Please reproduce each of the following entries exactly.
START TASK INPUT
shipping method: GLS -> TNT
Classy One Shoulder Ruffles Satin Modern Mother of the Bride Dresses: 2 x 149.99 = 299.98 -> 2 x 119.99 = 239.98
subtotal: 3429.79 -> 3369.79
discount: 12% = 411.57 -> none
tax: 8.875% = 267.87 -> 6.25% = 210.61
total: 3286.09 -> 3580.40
END TASK INPUT
RESPONSE TO THE EXERCISE:
shipping method: GLS -> TNT
Classy One Shoulder Ruffles Satin Modern Mother of the Bride Dresses: 2 x 149.99 = 299.98 -> 2 x 119.99 = 239.98
subtotal: 3429.79 -> 3369.79
discount: 12% = 411.57 -> none
tax: 8.875% = 267.87 -> 6.25% = 210.61
total: 3286.09 -> 3580.40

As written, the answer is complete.